* **Provided records**:

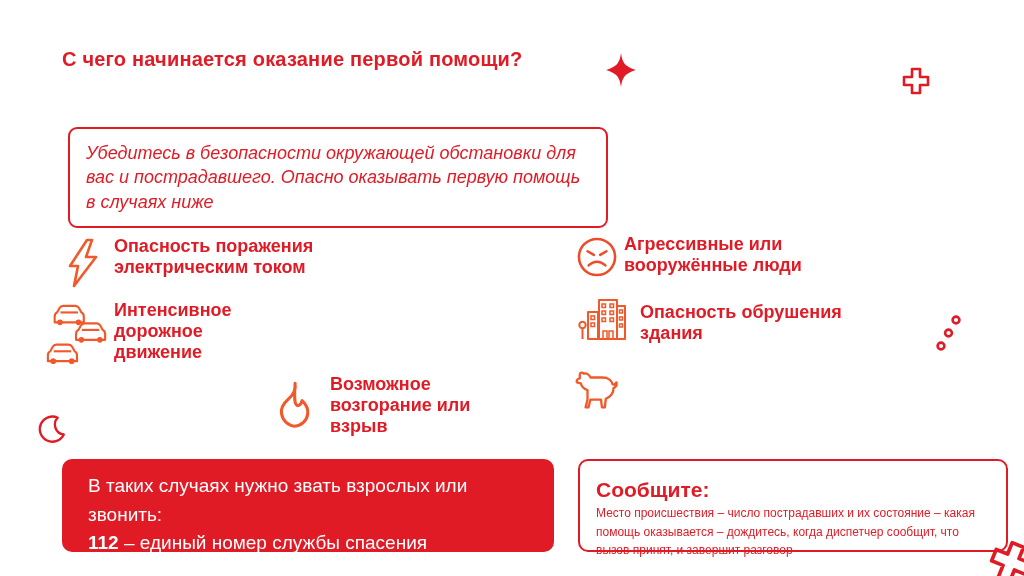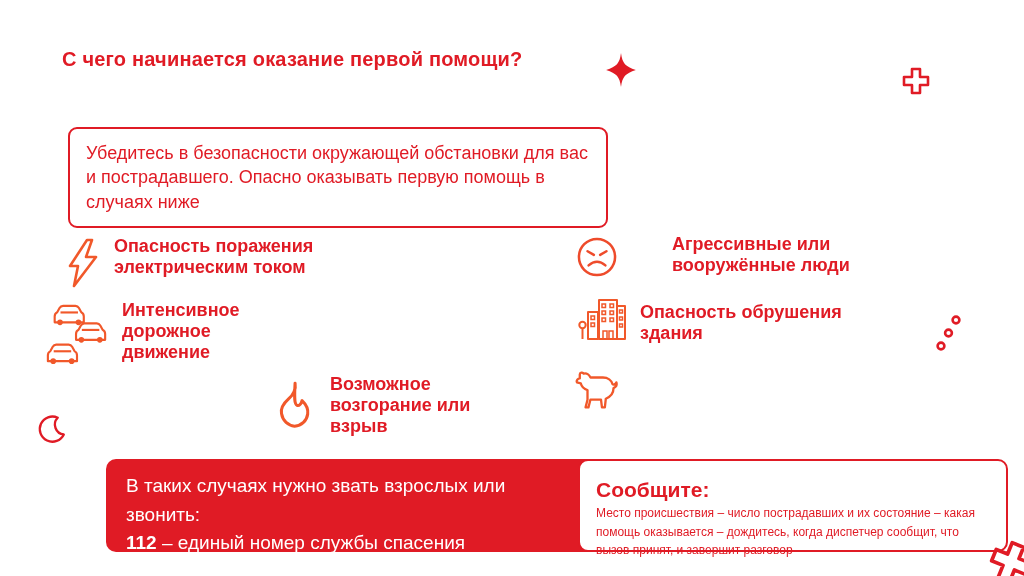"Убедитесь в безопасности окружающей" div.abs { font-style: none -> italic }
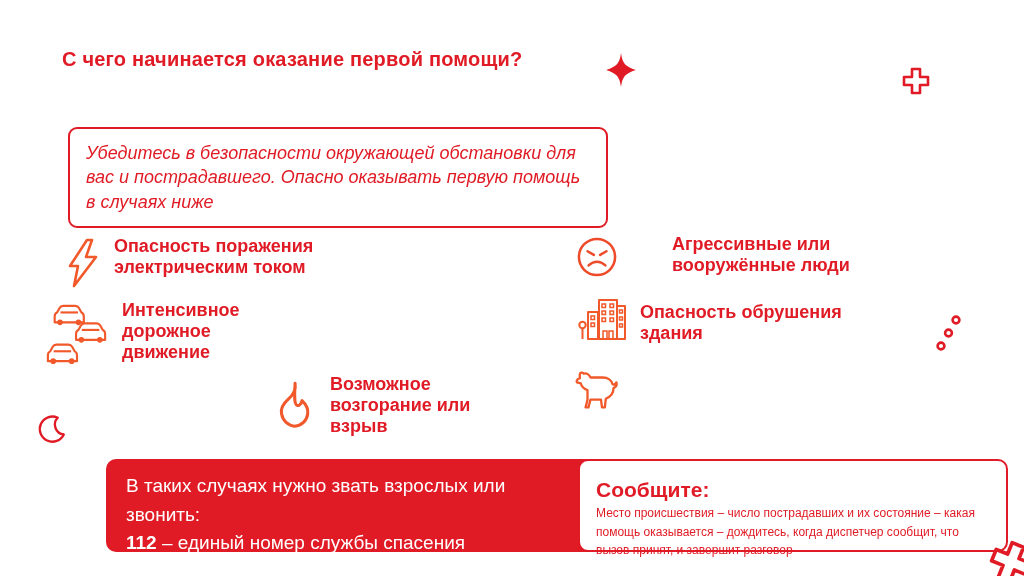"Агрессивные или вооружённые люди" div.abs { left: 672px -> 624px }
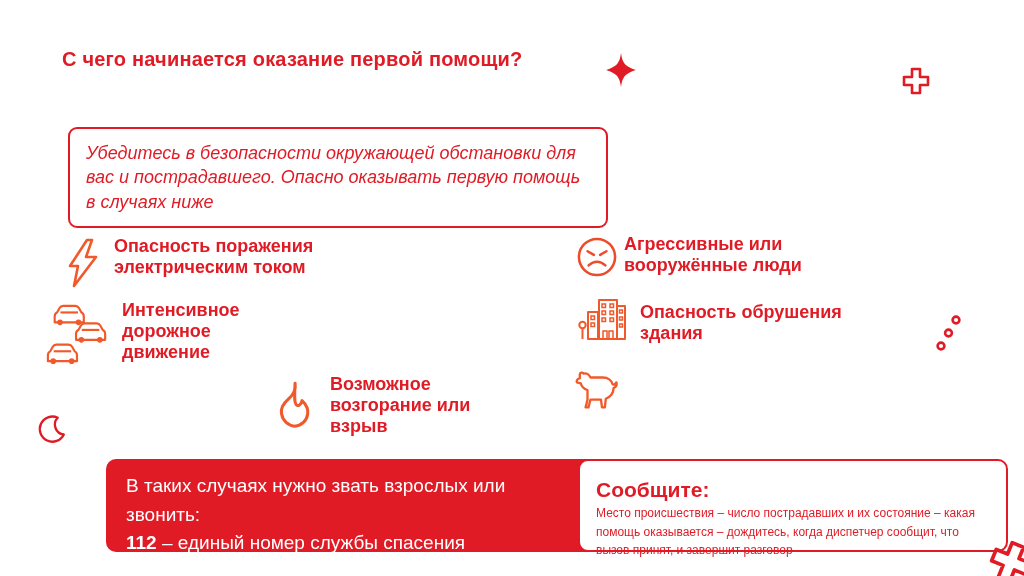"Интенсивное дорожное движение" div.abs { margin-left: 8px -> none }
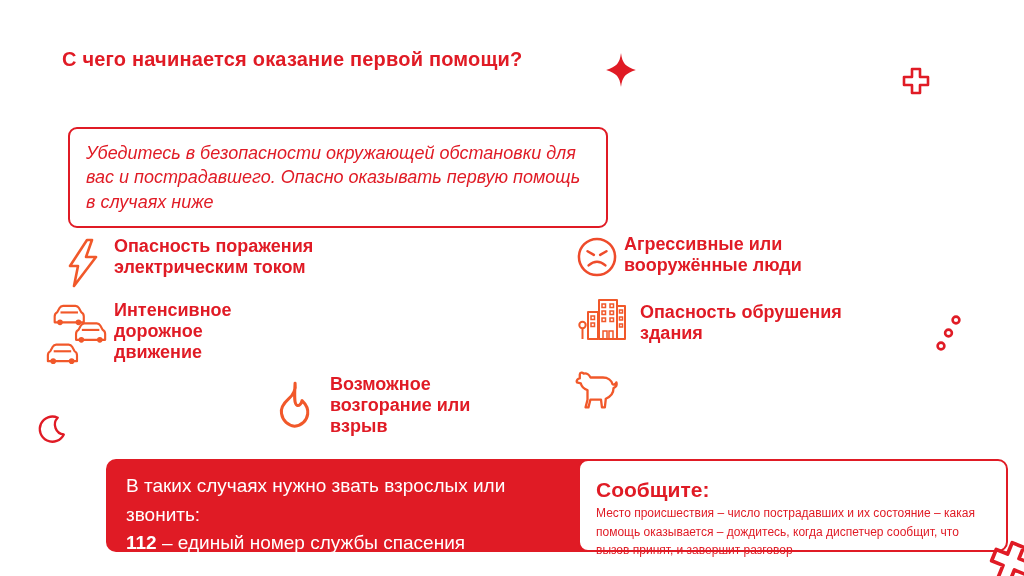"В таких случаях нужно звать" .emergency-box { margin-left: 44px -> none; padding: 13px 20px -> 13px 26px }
--
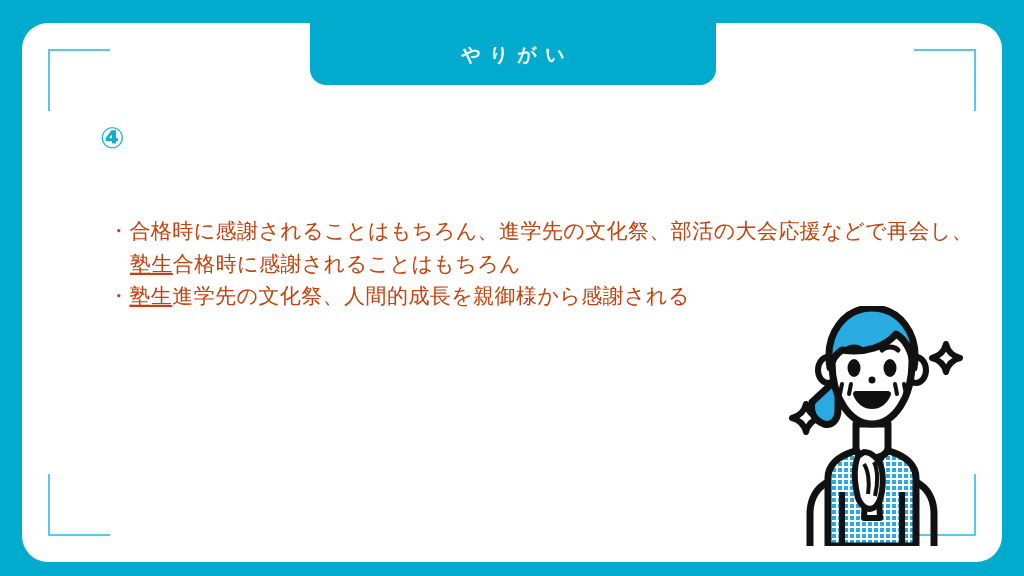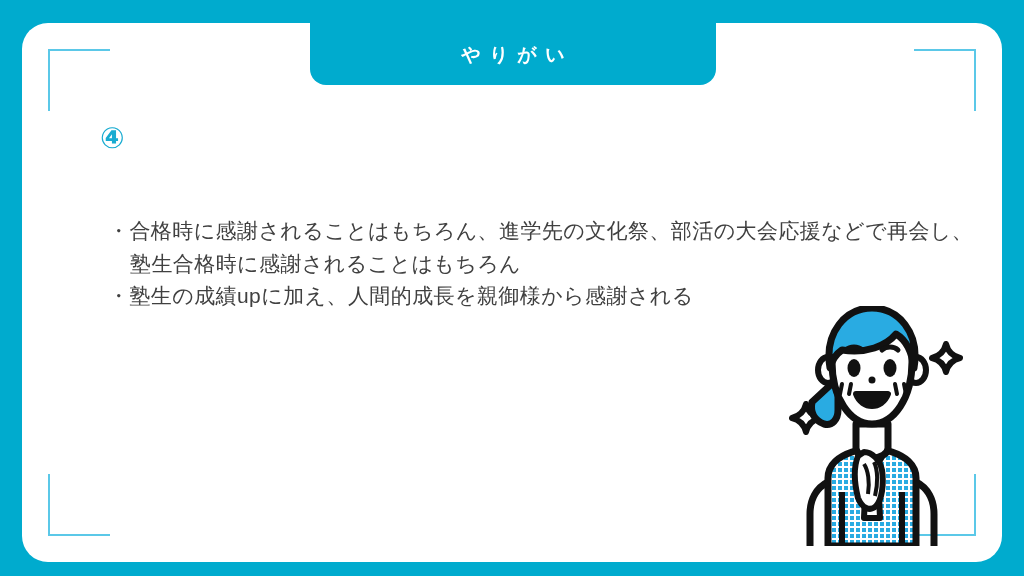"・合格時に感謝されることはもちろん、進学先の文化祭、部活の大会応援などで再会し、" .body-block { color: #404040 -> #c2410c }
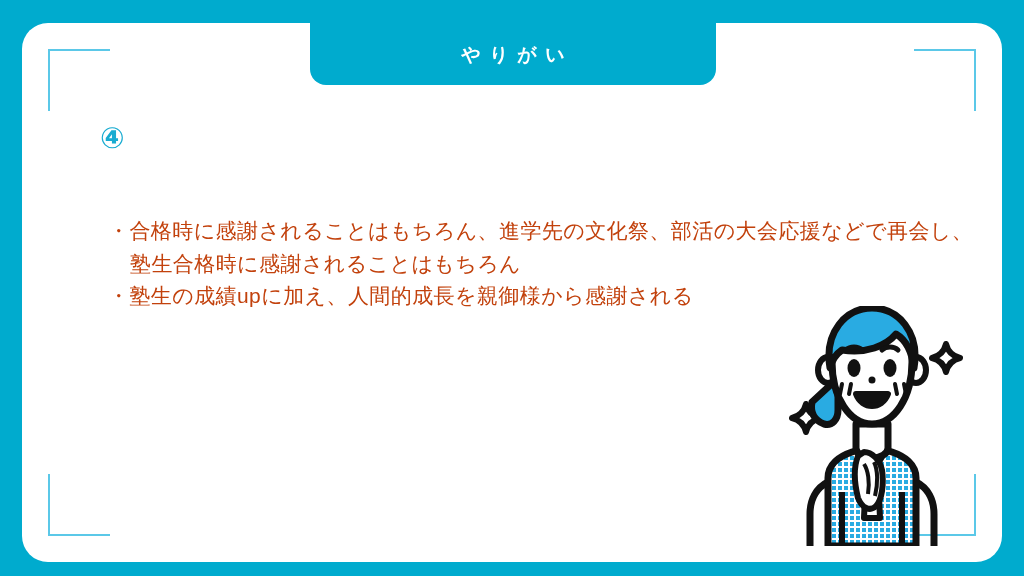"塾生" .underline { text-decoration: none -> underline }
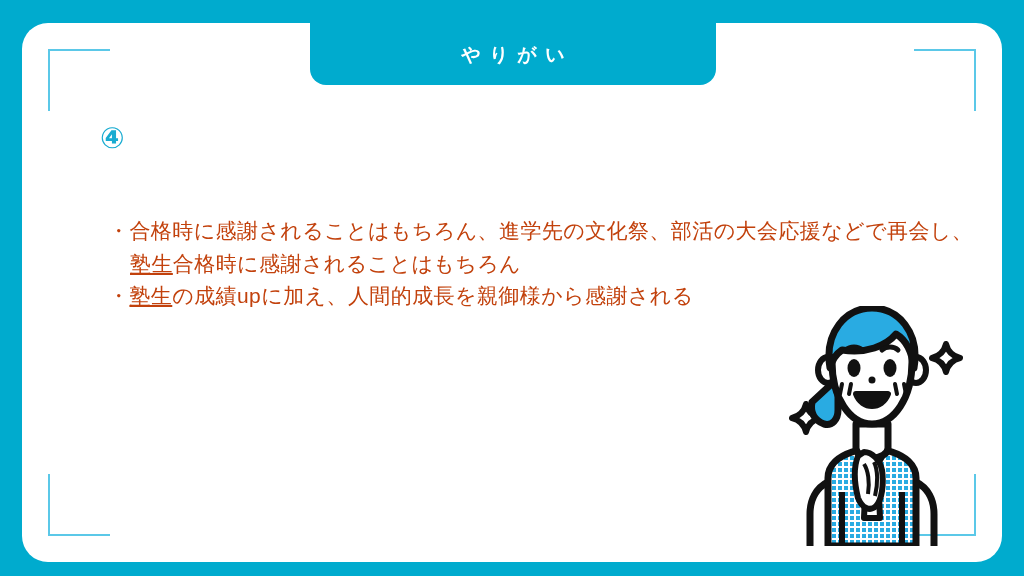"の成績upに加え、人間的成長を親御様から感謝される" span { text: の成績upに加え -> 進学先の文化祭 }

* **What is expected**:
What you write out is the stretch of entries from the line containing "margin-left: 8px ->" to the line containing "таких случаях нужно", word for word, with both end lines and no pictures.

* **Written answer**:
"Интенсивное дорожное движение" div.abs { margin-left: 8px -> none }
"В таких случаях нужно звать" .emergency-box { margin-left: 44px -> none; padding: 13px 20px -> 13px 26px }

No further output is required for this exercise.